The federal budget substantially bolstered Australia’s defence spending. But not enough was done to support development and diplomacy.

Last week’s federal budget surprised no one with its focus on national security. Prime Minister Scott Morrison had staked this as the government’s preferred ground, and Treasurer Josh Frydenberg described it in his speech as a budget that delivers stronger defence and national security.

If Australia faces its most difficult and dangerous security environment for the last 80 years, how should it respond? Judging by the budget’s allocations, primarily by military means. This continues a long-term trend of not appreciating the role of development and diplomacy in creating a more secure world. So, what was in the federal budget for the three Ds: defence, development, and diplomacy?

On the defence side, there were new investments. Some had already been announced – including the addition of 18,000 people to the Defence workforce. The other most publicised item was REDSPICE, a new ten-year, $9.9 billion investment in Australia’s offensive and defensive cyber capabilities. Overall, the budget delivered on the government’s promise to commit at least two percent of GDP to defence.

On the development side, there were things to celebrate, including a real increase in the development budget, near-record funding to the Pacific and Southeast Asia, doubling Australia’s climate finance, and increased humanitarian funding to the World Food Programme and the Red Cross. The announcement that will have the most long-term effect is the re-introduction of indexation – this year at 2.5 percent – which is important to arrest the long-term decline of the development budget.

It’s a sign of how hard hit international aid has been in recent years that the sector’s peak bodies – the Australian Council for International Development and the International Development Contractors Community – both welcomed the increases, while noting the need for long-term, sustained, and strategic investment.

On the diplomacy side, there was not much love. I find this strange when I look at what diplomacy has done through the coordinated international response to Russia’s invasion of Ukraine, described by a Russian spokesperson as “total war.” It is a great illustration of how muscular and forceful international cooperation can be.

I’ve calculated that if this federal budget was $100, Australia would be spending $6 on defence, 72 cents on development, and a copper coin on the practice of diplomacy. In its primary focus on military responses, Australia risks being behind international trends.

To give some contrast, the United States’ recent Indo-Pacific Strategy identifies a security problem – coercion and aggression by the People’s Republic of China – but its prescriptions to deal with this issue are mostly not military. The US strategy includes building resilience within countries – including a free press, vibrant civil societies, and fiscal transparency to expose corruption – and building connections within and beyond the region through bilateral and multilateral engagement. It also focuses on driving regional prosperity by setting out economic frameworks and supporting digital economic governance, decarbonisation, clean energy investments, infrastructure, and secure supply chains.

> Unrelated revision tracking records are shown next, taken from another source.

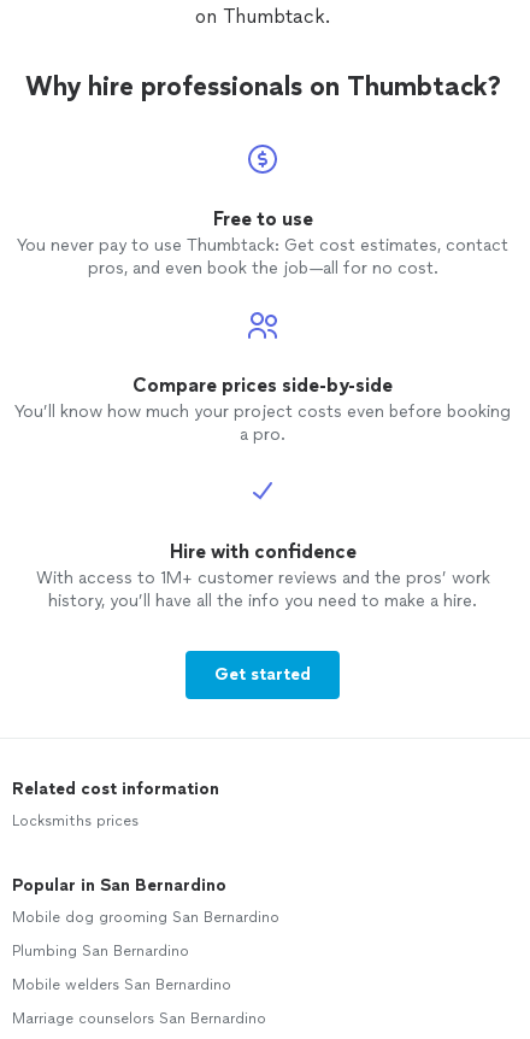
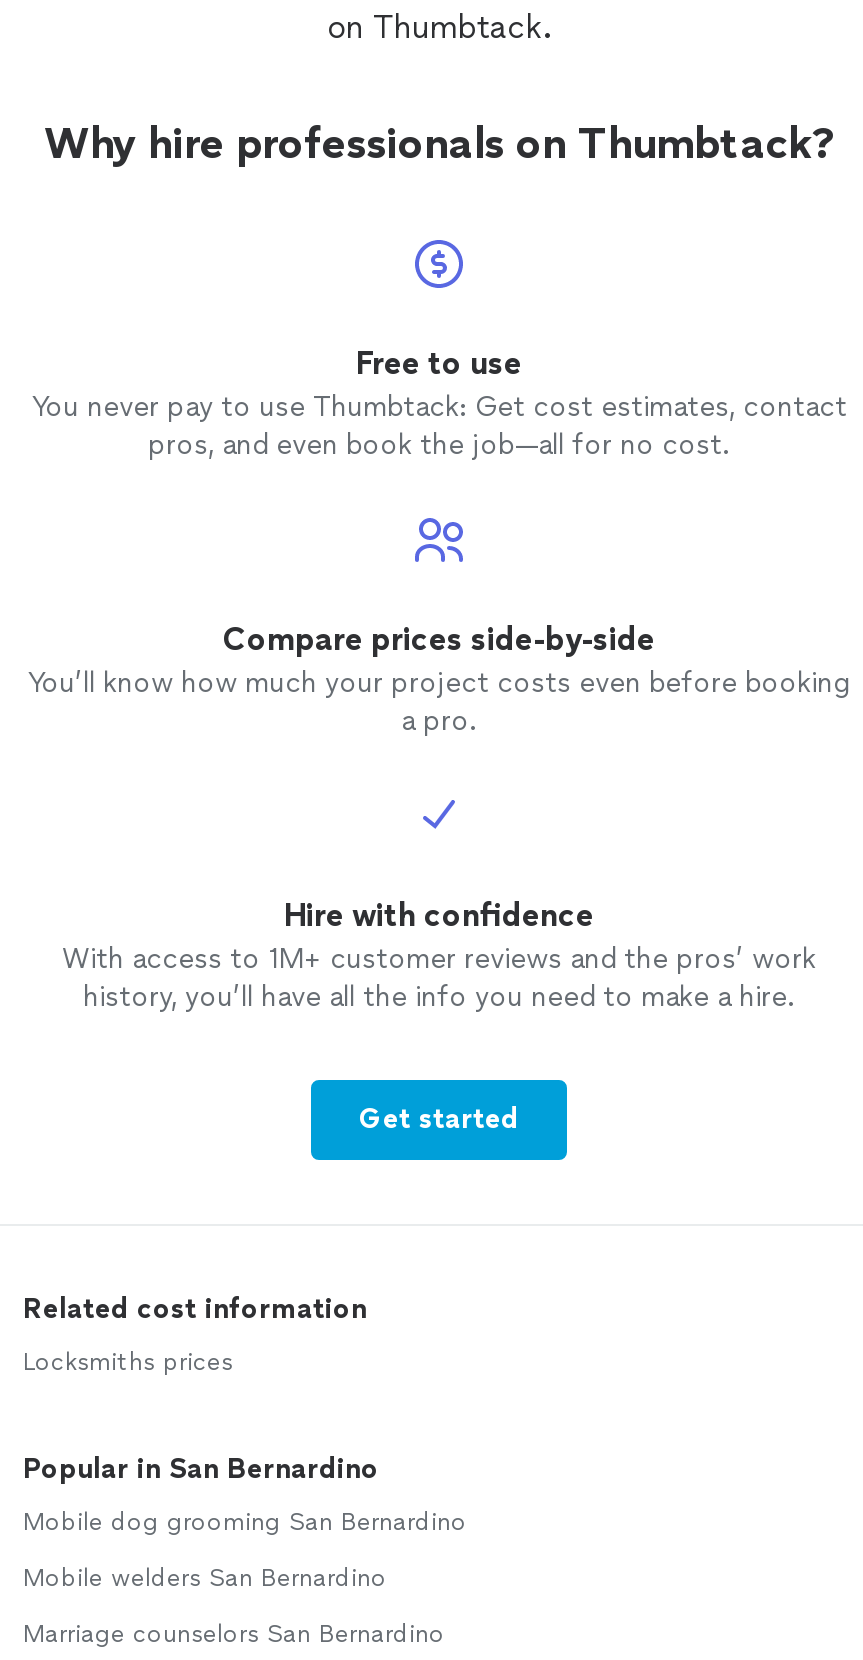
[12,943,189,960] Plumbing San Bernardino -> none

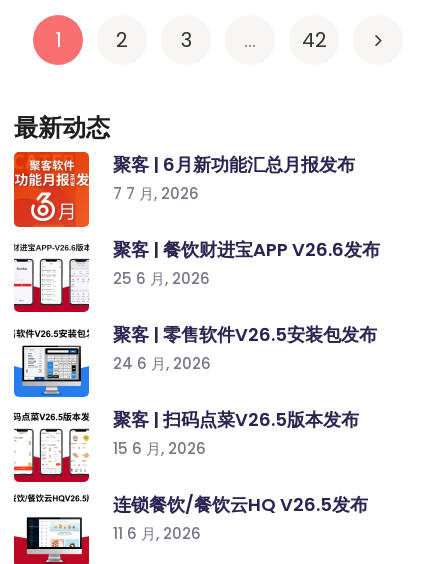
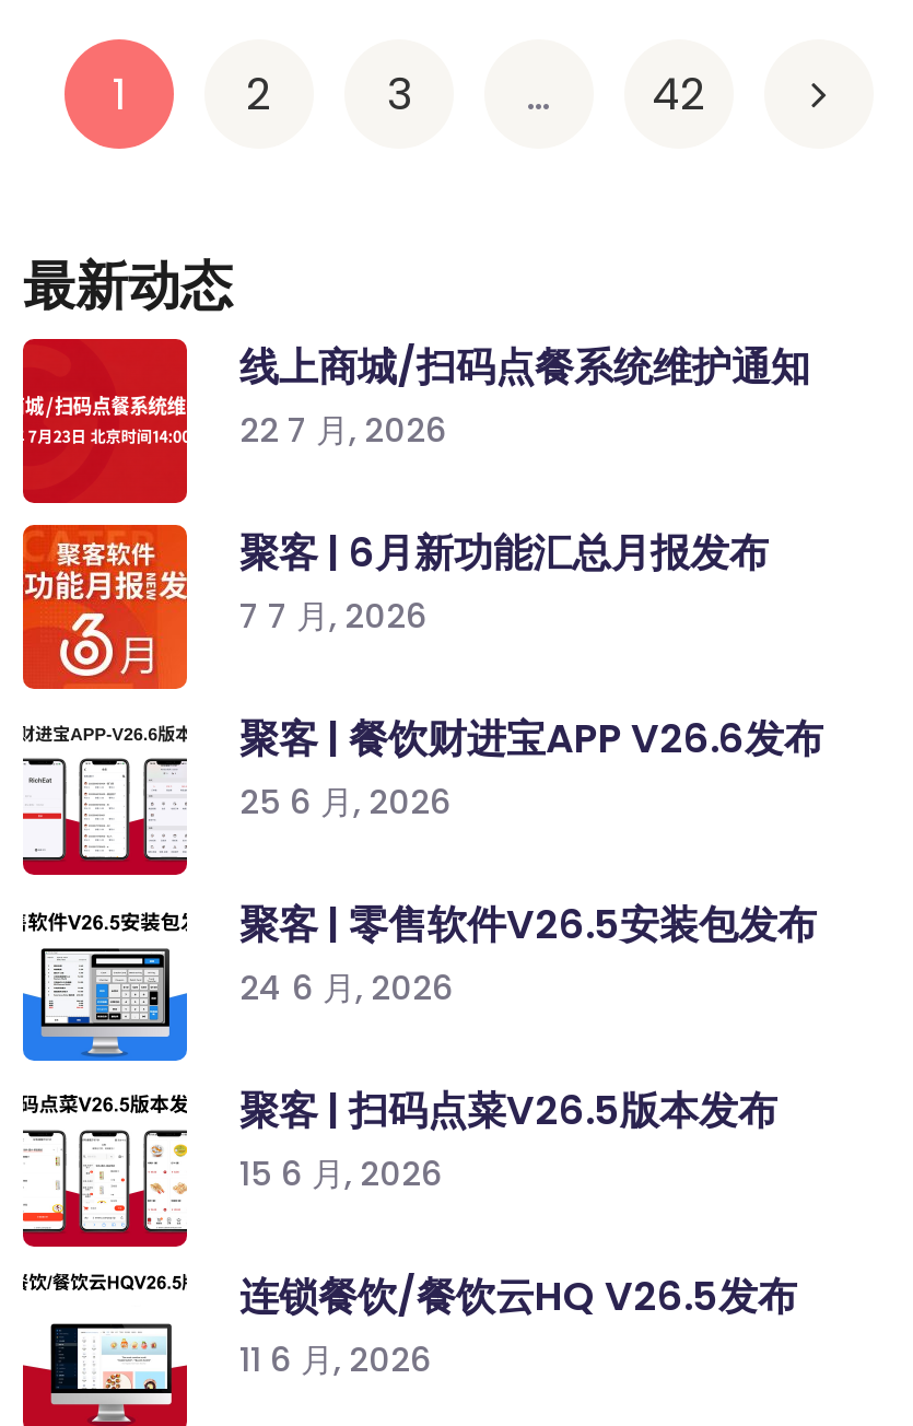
none -> [23,339,810,503] [image] | 线上商城/扫码点餐系统维护通知 | 22 7 月, 2026

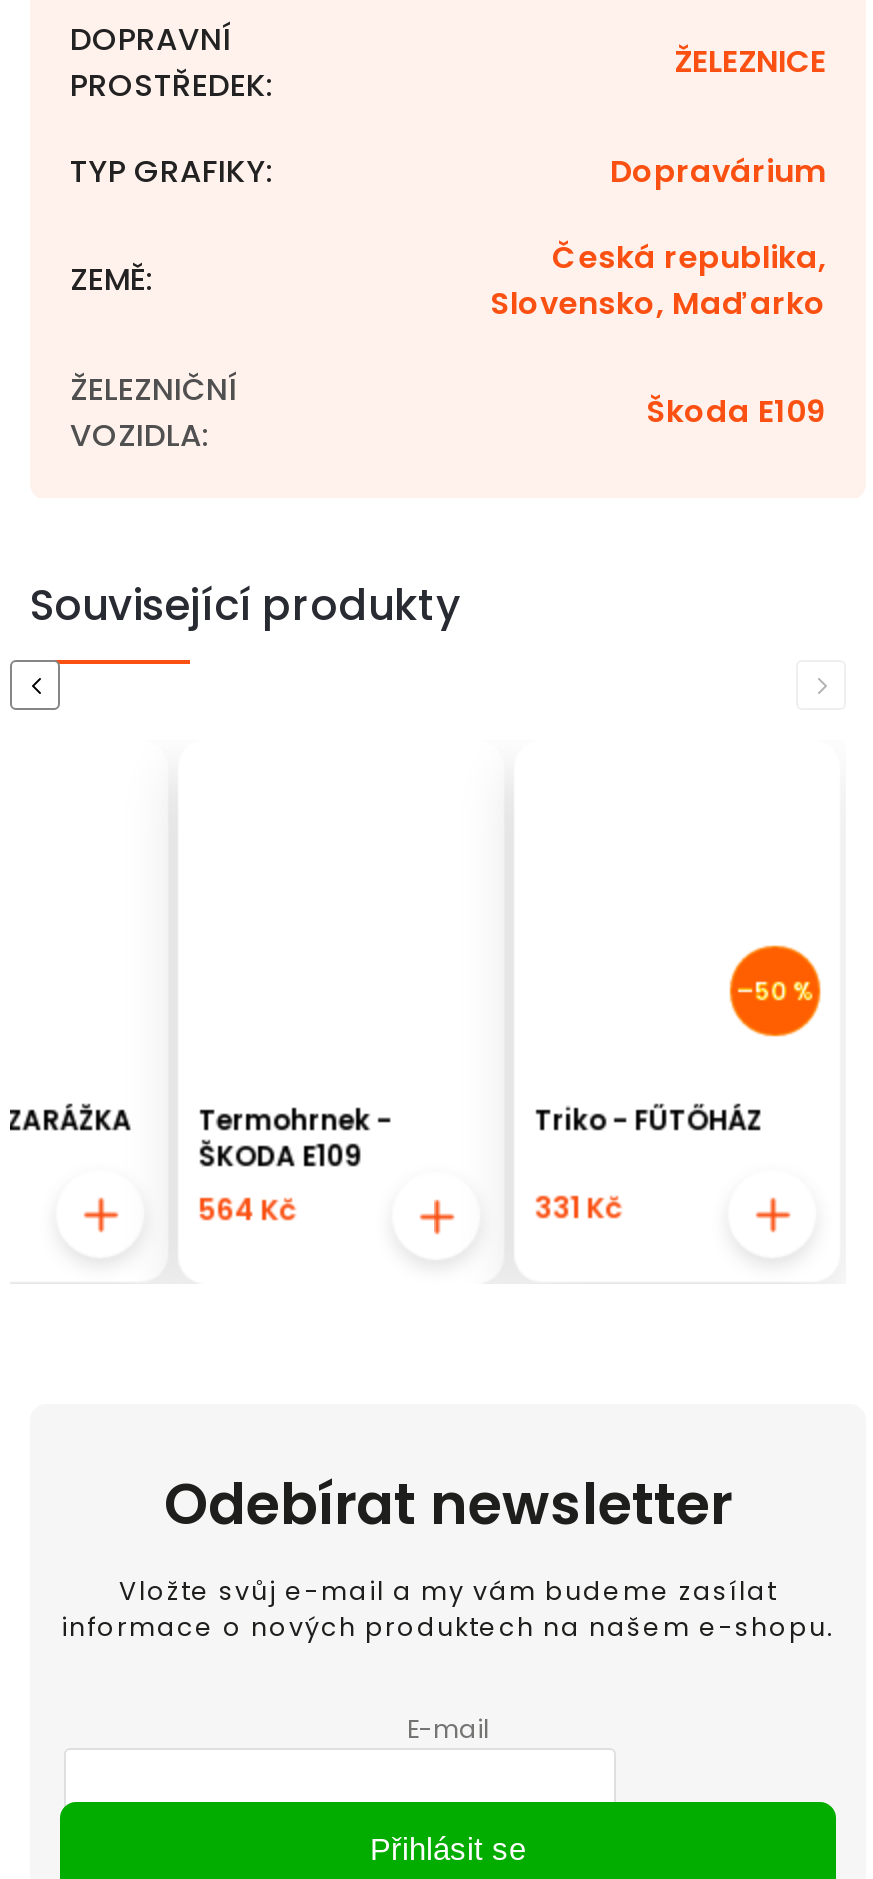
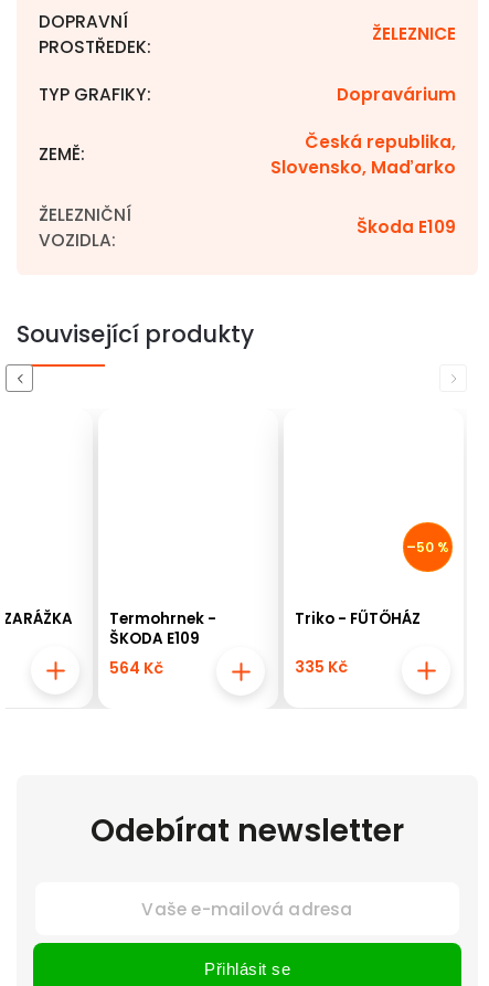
[534,1189,622,1229] 331 Kč -> [295,656,348,678] 335 Kč
[61,1574,835,1746] Vložte svůj e-mail a my vám budeme zasílat | informace o nových produktech na našem e-shopu. | E-mail -> none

And this is not an outlier. President Joe Biden has described development as a core pillar of US foreign policy, with USAID administrator Samantha Power part of the National Security Council. To some degree, this stems from expanding the idea of what we mean by security. If we understand national security as based fundamentally on the security of the individual, then Australia’s international strategy should see investing in human security and state security as complementary and mutually reinforcing endeavours, not competing paradigms.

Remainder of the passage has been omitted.